Treatment with S28463 resulted in a dramatic decrease in cytokine production associated with OVA challenge. Production of the Th2 cytokines IL-4, IL-5, and IL-13 after OVA challenge was significantly lower (Figures 4A, 4B, and 4D, respectively) in the S28463-treated group (S28/OVA) than in the untreated controls. Similarly, production of the inflammatory cytokine IL-6 (Figure 4C) after antigen challenge was significantly lower in S28463-treated rats, whereas IL-1{alpha} and IL-1beta (Figures 4F and 4G, respectively), as well as CXCL-1 (Figure 4H), levels trended downward but did not reach statistical significance. Importantly, the production of the Th1 cytokine IFN-{gamma} (Figure 4E) induced by antigen challenge was also significantly reduced in animals treated with S28463.

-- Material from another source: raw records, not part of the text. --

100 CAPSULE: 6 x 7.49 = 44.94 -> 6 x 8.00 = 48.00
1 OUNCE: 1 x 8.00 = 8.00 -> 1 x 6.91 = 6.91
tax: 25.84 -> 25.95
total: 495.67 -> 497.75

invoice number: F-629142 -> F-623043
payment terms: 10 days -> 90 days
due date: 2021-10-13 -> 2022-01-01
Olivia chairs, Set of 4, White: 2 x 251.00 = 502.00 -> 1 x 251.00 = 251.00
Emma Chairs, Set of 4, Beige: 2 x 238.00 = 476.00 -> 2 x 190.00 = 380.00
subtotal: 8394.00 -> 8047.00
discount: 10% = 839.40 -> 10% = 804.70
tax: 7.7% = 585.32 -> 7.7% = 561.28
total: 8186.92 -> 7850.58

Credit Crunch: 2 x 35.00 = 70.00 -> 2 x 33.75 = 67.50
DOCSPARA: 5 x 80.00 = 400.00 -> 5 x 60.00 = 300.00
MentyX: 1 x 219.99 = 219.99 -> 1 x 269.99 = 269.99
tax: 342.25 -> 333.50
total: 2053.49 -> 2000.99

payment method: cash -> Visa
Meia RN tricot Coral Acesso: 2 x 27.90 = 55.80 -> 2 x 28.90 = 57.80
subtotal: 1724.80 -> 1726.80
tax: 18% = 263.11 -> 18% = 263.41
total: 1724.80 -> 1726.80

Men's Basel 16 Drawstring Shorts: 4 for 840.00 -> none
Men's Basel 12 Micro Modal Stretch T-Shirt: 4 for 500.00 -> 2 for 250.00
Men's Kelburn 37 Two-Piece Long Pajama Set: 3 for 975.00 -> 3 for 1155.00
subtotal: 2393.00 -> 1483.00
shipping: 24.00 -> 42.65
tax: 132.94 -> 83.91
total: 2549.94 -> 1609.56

The cytokine profile (Figure 4) of animals that received a mock challenge (PBS) was similar to the profile of animals that received both S28463 treatment and mock challenge (S28/PBS) as evidenced by the fact that none of the cytokine levels tested was significantly different. IL-9 and eotaxin were not found to be significantly modulated by any treatment (data not shown).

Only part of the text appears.